**Web document revisions**

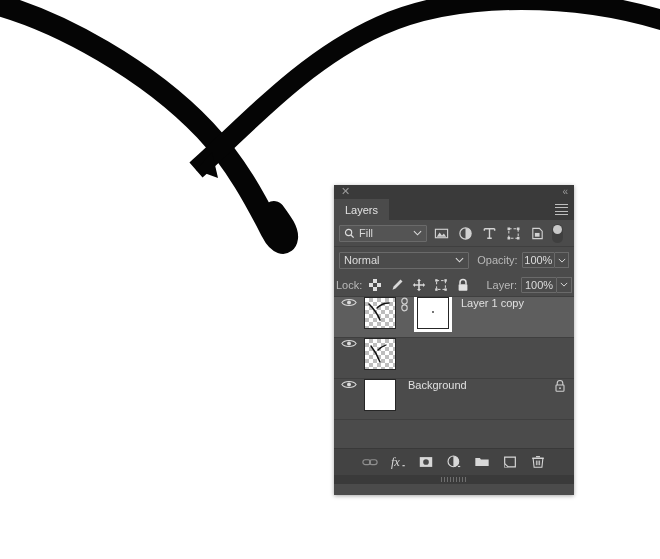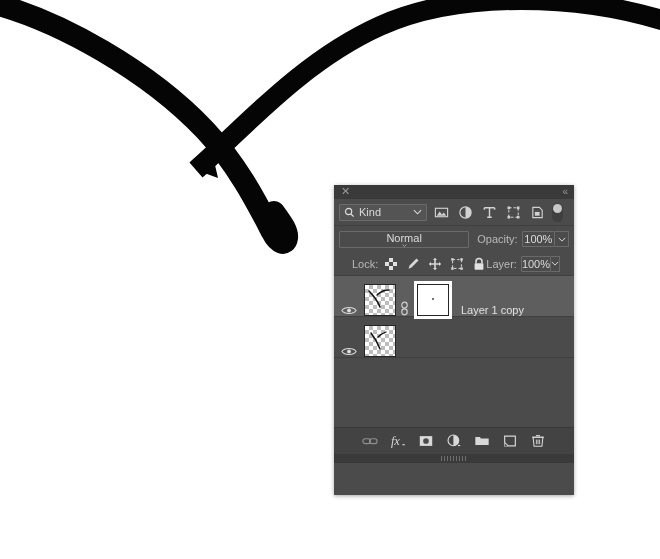--- a/index.html
+++ b/index.html
@@ -326,6 +326,17 @@
     <div class="collapse-chevrons">«</div>
   </div>
 
+  <div class="panel-tabrow">
+    <div class="panel-tab">
+      <span>Layers</span>
+    </div>
+    <div class="panel-menu-btn">
+      <i></i>
+        <i></i>
+        <i></i>
+        <i></i>
+    </div>
+  </div>
 
   <div class="filter-row">
     <div class="kind-select">

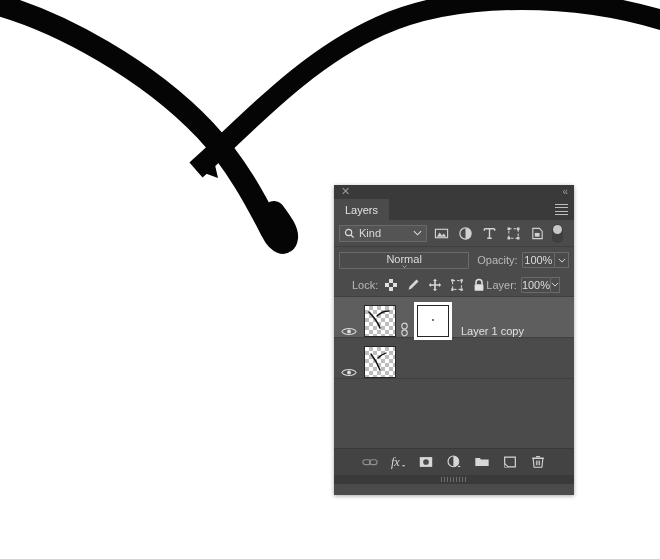--- a/index.html
+++ b/index.html
@@ -344,7 +344,7 @@
         <circle cx="5" cy="5" r="3.4" fill="none" stroke="#dcdcdc" stroke-width="1.3"></circle>
         <line x1="7.6" y1="7.6" x2="10.5" y2="10.5" stroke="#dcdcdc" stroke-width="1.4"></line>
       </svg>
-      <span class="label">Kind</span>
+      <span class="label">Fill</span>
       <svg width="9" height="6" viewBox="0 0 10 6">
         <path d="M1 1 L5 5 L9 1" fill="none" stroke="#dcdcdc" stroke-width="1.2"></path>
       </svg>

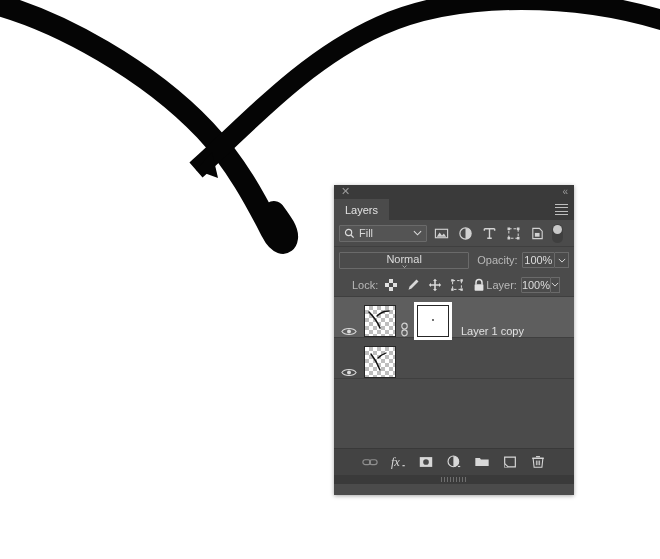--- a/index.html
+++ b/index.html
@@ -160,7 +160,6 @@
     align-items: center;
     padding: 0 4px;
     box-sizing: border-box;
-    flex-direction: column;
   }
   .blend-select .label { flex: 1; font-size: 11px; color: #dcdcdc; }
   .small-label { font-size: 11px; color: #b9b9b9; margin-left: 8px; }

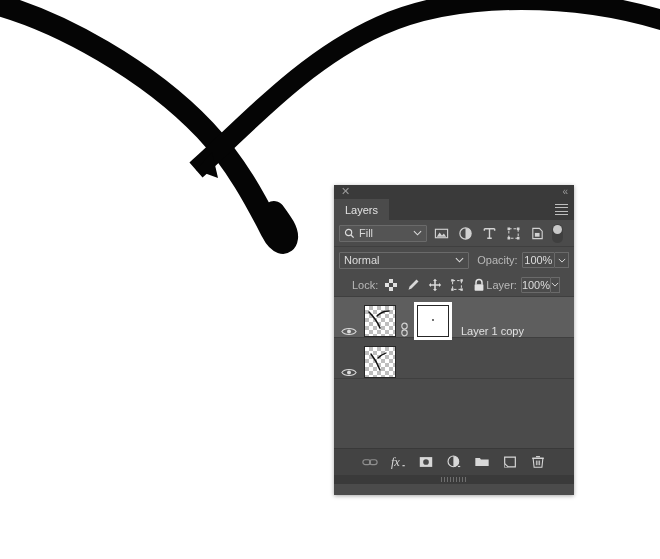--- a/index.html
+++ b/index.html
@@ -190,7 +190,7 @@
     background: #4b4b4b;
     display: flex;
     align-items: center;
-    padding: 0 18px;
+    padding: 0 2px;
     box-sizing: border-box;
     border-bottom: 1px solid #3f3f3f;
   }

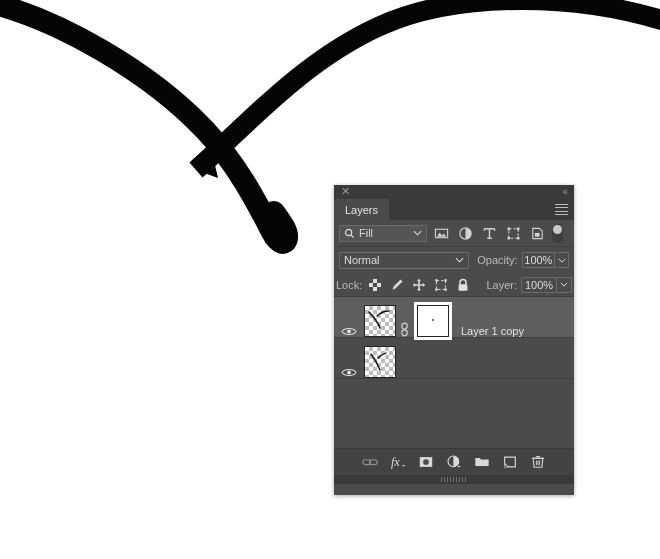--- a/index.html
+++ b/index.html
@@ -207,7 +207,7 @@
   .layer-row {
     height: 41px;
     display: flex;
-    align-items: flex-end;
+    align-items: flex-start;
     border-bottom: 1px solid #3f3f3f;
     padding: 0 6px 0 0;
     box-sizing: border-box;

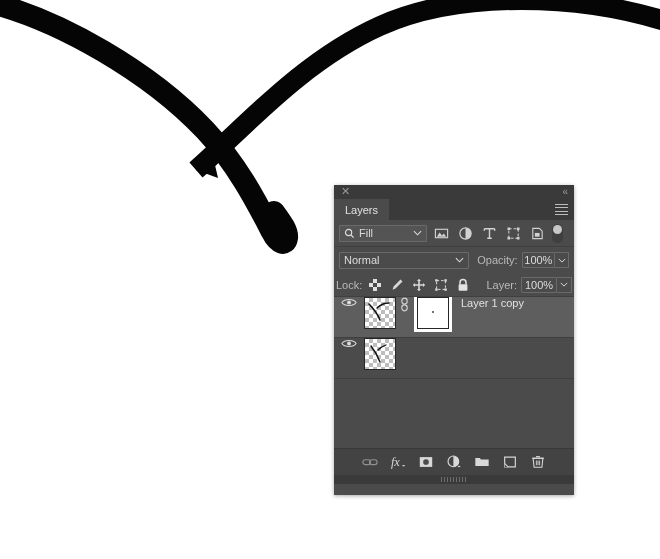--- a/index.html
+++ b/index.html
@@ -473,6 +473,23 @@
       </div>
     </div>
 
+    <div class="layer-row">
+      <div class="eye-cell">
+        <svg width="16" height="11" viewBox="0 0 18 12">
+          <path d="M1 6 C4 1.6, 14 1.6, 17 6 C14 10.4, 4 10.4, 1 6 Z" fill="none" stroke="#dcdcdc" stroke-width="1.2"></path>
+          <circle cx="9" cy="6" r="2.2" fill="#dcdcdc"></circle>
+        </svg>
+      </div>
+      <div class="thumb solid-white"></div>
+      <div class="layer-name">Background</div>
+      <div class="row-lock">
+        <svg width="12" height="14" viewBox="0 0 12 14">
+          <path d="M3.2 6 L3.2 4.3 A2.8 2.8 0 0 1 8.8 4.3 L8.8 6" fill="none" stroke="#cfcfcf" stroke-width="1.1"></path>
+          <rect x="2" y="6" width="8" height="6.2" rx="0.8" fill="none" stroke="#cfcfcf" stroke-width="1.1"></rect>
+          <circle cx="6" cy="9.2" r="0.9" fill="#cfcfcf"></circle>
+        </svg>
+      </div>
+    </div>
 
     <div class="list-filler"></div>
   </div>

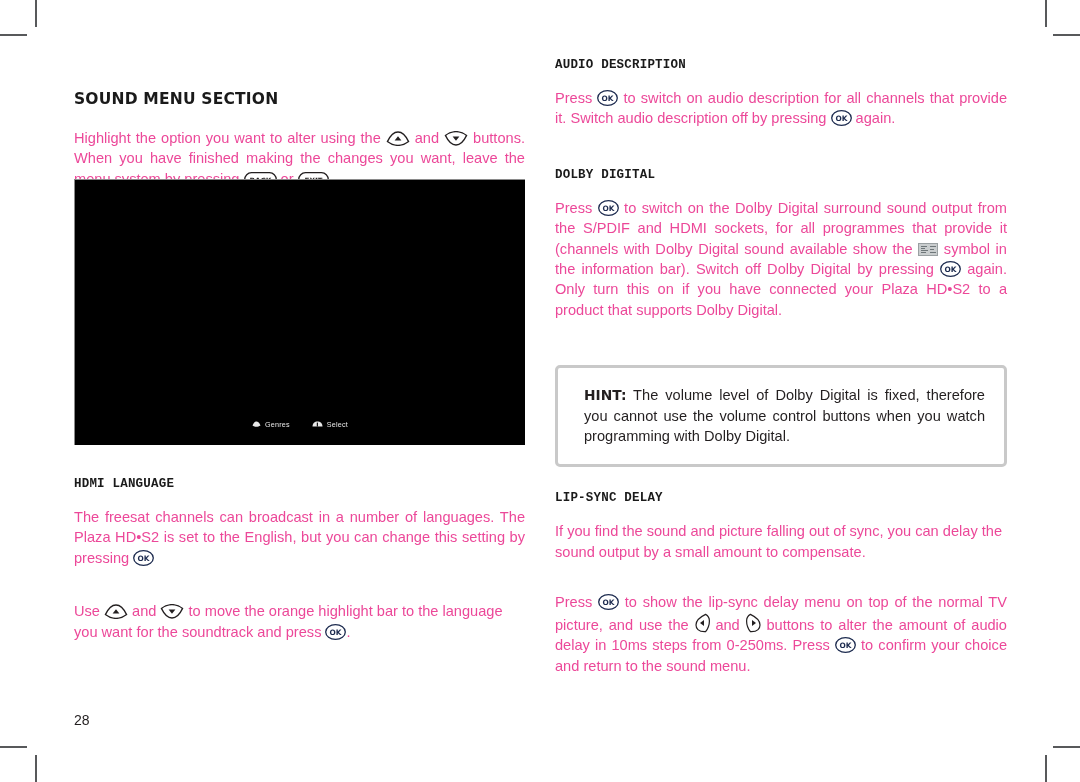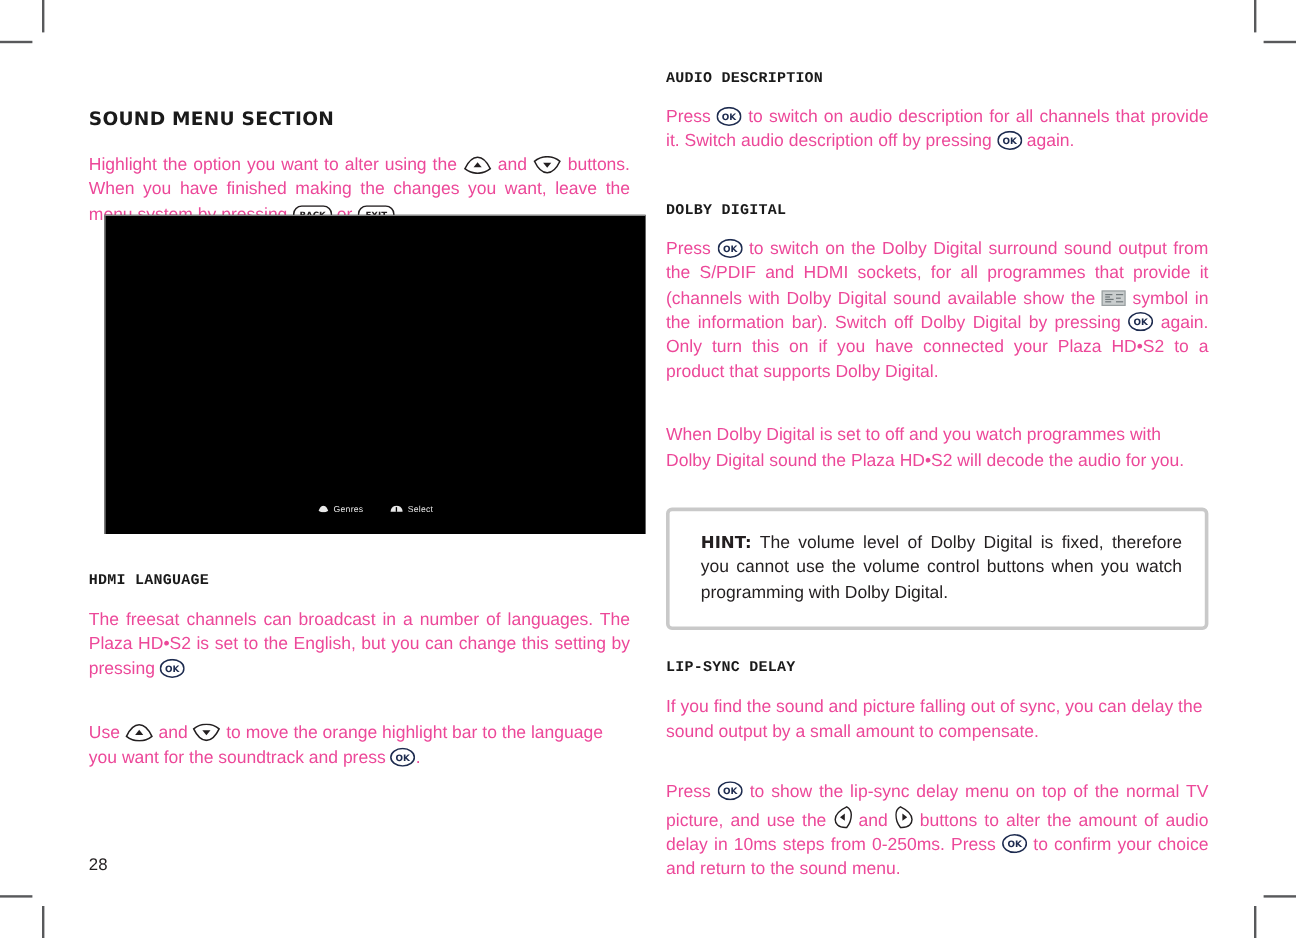--- a/index.html
+++ b/index.html
@@ -223,7 +223,6 @@
 
     <div style="height:16px;"></div>
 
-    <p class="body">When Dolby Digital is set to off and you watch programmes with Dolby Digital sound the Plaza HD•S2 will decode the audio for you.</p>
 
     <div style="height:12px;"></div>
 

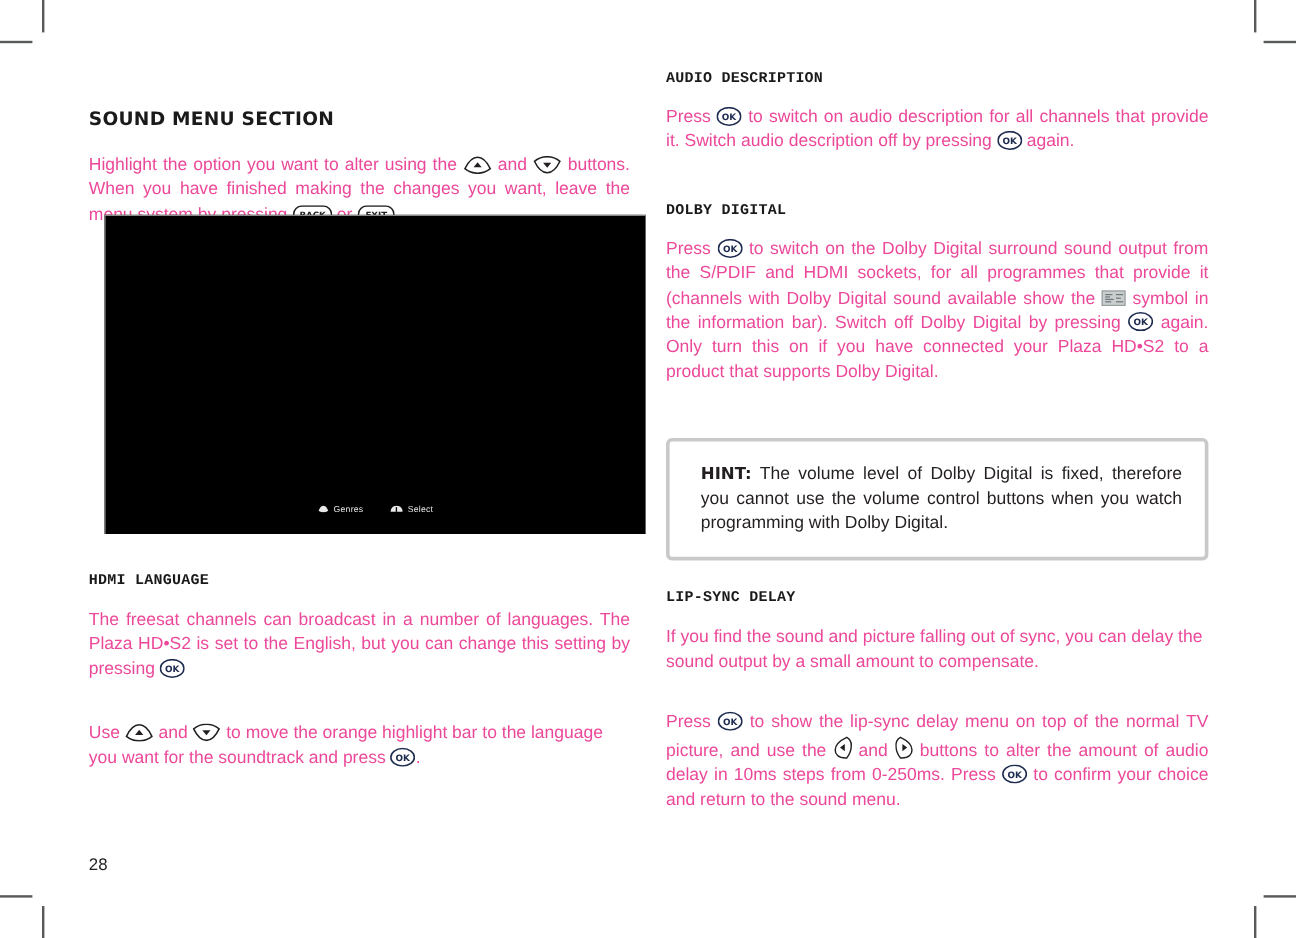--- a/index.html
+++ b/index.html
@@ -65,7 +65,6 @@
     border-left:1px solid #8a8a8a;
     border-top:1px solid #8a8a8a;
     box-sizing:border-box;
-    margin-left:13px;
   }
   .tvshot .osd{
     position:absolute;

**WHAT THE EXERCISE ASKS**
If a line in the records above contains "align", copy that line.

**SOLUTION**
     align-items: center;
     align-items: center;
-    align-items: flex-end;
+    align-items: flex-start;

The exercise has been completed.